'The Language of Beauty in African Art' explores how beauty and ugliness are identified within the cultures that created and used works that Western scholars and connoisseurs have admired for almost a century. The exhibition seeks to decolonise the appreciation of the arts of Africa.
Organised in eight sections and comprising 220 works of primarily historical African art borrowed from collections around the world, the exhibition focuses on objects created by cultures located primarily in West, Central and Southern Africa, most dating to the late 19th and early 20th centuries.
'The Language of Beauty in African Art' runs from 3 April – 31 July 2022 at Kimbell Art Museum and 20 November 2022 – 27 February 2023 at the Art Institute of Chicago.
The exhibition begins with an examination of the interaction between art and language, featuring several examples of the widely admired art of the Chokwe people. A Chibinda Ilunga figure, long lauded for its refinement and relative naturalism, embodies the Chokwe term utotombo, which describes a sculpture executed with skill and care.
This section exploits the assumption that physical characteristics of African works can help us understand the aesthetic standards of their source cultures. The utilitarian implements on display can fulfil their functions without embellishments—thus, their nonfunctional features are likely ideological and connote status prestige and beauty.
The next section of the exhibition looks at how, beginning in the early 1900s, Western appreciations of African art focused on the visual appearance of objects divorced from their original contexts instead of seeking and sharing knowledge about how originating cultures understood, viewed and experienced them.
The main section of the exhibition highlights the meanings and functions of the beauty of African art.
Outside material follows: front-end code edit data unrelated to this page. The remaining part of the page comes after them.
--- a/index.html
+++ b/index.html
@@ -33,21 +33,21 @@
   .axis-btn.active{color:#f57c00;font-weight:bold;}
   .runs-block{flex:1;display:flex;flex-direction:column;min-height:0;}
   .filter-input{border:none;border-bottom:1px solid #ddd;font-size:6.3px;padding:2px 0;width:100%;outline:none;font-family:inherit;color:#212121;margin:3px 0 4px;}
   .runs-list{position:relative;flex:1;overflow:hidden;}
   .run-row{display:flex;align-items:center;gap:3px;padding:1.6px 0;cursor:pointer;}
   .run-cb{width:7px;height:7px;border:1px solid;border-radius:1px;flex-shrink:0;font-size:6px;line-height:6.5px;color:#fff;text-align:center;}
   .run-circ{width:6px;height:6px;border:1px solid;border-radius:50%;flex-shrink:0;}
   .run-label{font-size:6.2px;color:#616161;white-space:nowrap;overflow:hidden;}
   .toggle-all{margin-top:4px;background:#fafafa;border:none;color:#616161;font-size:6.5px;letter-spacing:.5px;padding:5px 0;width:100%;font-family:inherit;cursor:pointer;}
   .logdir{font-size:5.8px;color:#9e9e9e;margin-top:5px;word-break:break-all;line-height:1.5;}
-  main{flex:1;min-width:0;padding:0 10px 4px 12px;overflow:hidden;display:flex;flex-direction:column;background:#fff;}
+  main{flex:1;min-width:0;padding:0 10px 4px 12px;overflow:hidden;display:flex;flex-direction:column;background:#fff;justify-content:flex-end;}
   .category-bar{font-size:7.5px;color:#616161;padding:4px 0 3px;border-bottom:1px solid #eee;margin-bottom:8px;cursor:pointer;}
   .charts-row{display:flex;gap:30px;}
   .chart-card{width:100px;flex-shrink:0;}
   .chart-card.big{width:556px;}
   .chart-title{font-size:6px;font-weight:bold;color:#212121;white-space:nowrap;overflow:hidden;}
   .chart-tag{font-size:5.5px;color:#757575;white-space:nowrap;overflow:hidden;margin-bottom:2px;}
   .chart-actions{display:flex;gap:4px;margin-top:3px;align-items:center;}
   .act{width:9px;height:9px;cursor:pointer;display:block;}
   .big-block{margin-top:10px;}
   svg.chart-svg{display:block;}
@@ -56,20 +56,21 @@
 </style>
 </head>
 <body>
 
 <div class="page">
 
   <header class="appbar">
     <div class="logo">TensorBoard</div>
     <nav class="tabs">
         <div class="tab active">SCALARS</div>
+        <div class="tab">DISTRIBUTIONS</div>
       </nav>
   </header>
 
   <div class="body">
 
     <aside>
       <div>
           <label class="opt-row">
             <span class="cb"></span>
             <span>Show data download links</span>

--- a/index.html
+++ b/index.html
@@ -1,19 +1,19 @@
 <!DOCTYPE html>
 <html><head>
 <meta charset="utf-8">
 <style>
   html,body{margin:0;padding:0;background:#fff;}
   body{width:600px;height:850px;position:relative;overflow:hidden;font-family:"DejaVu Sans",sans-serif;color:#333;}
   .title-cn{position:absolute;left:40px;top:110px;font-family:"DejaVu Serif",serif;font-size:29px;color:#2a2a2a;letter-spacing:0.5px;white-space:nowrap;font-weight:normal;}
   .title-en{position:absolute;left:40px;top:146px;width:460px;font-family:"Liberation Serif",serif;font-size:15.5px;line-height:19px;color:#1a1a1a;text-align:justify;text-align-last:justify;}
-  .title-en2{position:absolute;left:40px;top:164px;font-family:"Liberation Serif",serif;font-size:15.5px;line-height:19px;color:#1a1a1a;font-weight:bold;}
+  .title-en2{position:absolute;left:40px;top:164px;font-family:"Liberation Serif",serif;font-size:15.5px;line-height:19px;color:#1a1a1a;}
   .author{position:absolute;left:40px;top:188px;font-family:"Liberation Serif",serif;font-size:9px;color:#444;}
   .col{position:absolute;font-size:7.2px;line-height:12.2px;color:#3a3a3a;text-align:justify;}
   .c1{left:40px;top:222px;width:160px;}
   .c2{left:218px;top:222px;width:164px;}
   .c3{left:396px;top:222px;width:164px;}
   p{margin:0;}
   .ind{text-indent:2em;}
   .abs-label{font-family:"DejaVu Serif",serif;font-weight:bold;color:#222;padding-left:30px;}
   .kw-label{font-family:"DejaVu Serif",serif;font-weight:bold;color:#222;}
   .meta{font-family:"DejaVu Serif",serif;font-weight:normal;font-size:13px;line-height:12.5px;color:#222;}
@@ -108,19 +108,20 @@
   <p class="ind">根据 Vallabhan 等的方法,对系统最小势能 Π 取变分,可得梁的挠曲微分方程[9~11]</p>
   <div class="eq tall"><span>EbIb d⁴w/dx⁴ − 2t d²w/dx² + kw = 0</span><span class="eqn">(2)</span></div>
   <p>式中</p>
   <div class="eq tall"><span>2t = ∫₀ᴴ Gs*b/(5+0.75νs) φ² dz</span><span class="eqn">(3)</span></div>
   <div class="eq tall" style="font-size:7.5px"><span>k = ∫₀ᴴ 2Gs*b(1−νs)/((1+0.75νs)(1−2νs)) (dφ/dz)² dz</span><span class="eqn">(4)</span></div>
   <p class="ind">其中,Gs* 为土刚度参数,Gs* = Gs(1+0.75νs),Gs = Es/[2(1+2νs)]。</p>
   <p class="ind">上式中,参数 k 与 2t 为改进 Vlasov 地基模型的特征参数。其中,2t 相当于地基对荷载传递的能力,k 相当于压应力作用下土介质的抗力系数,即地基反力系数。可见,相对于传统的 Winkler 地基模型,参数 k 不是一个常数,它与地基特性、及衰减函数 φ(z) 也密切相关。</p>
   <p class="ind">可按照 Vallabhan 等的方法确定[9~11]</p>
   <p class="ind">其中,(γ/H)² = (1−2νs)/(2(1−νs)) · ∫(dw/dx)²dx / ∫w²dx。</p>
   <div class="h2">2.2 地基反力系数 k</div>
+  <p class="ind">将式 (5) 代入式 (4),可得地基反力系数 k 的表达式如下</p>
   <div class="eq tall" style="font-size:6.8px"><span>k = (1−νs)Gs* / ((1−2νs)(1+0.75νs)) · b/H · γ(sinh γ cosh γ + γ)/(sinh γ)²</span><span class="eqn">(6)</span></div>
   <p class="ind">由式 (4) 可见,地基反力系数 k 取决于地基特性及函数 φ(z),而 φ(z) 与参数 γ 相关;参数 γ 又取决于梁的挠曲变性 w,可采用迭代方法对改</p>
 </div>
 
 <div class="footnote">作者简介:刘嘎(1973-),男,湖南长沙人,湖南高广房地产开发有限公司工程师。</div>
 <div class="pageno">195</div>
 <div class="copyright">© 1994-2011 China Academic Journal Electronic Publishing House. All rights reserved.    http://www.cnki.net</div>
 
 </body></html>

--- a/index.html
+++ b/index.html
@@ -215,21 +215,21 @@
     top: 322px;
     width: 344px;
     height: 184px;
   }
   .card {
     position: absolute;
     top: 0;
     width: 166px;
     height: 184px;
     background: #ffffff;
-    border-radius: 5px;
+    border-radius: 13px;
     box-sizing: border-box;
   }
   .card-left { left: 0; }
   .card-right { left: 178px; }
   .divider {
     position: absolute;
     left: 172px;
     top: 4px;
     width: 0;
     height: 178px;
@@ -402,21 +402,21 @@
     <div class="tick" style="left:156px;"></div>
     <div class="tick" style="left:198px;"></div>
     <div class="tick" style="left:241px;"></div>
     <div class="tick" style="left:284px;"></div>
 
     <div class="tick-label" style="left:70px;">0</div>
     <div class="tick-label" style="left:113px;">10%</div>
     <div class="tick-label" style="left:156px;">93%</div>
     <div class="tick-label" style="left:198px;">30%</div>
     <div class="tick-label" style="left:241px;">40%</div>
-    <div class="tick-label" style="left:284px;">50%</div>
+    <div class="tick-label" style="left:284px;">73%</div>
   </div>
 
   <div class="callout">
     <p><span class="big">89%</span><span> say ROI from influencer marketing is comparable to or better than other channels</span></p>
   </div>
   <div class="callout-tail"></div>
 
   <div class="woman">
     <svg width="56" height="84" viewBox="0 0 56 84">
African artists, patrons and critics conceive and appraise their local arts according to their own communities’ collective standards of excellence.
Investigations into assessments by sub-Saharan artists, patrons, and members of the public revealed a set of aesthetic criteria widely shared across the region: symmetry and balance, moderation, clarity, and youthfulness. Of special note are the recurring connections between beauty and goodness, ugliness and immorality.
Of special note are the recurring connections between beauty and goodness, ugliness and immorality. This equation of the visual with the ethical is especially apparent in sculptural representations of the human form, particularly as they reflect idealised conceptions of woman- and manhood.
In addition to signalling moral status, beauty fulfils a religious function by fostering interactions with immaterial worlds. In these contexts, beautiful objects are meant to honour, please, lure, and appease spirit beings of different sorts: the beauty admired by the ancestors is the same as that praised by the living.
Certain other arts require deliberate ugliness in order to be efficacious. This aesthetic marker seems to appear in three dominant contexts. One is the representation of evil, as in the illustration of immoral behaviour in certain masquerades among the Igbo (Nigeria), especially in the binary set known as “Beauty and the Beast.”
We also find ugliness in scenarios where the intent is to inspire fear and terror. Thirdly, ugliness may provide comic relief, as is the case with mask characters seen in cultures in both West and Central Africa.
The final section features objects that convey ideas and feelings of force, vigour, fascination and terror by combining beauty and ugliness in a way that makes them at once irresistibly compelling and profoundly repelling. This aesthetic inspires what the Kongo people refer to as ngitukulu, an experience of astonishment or awe.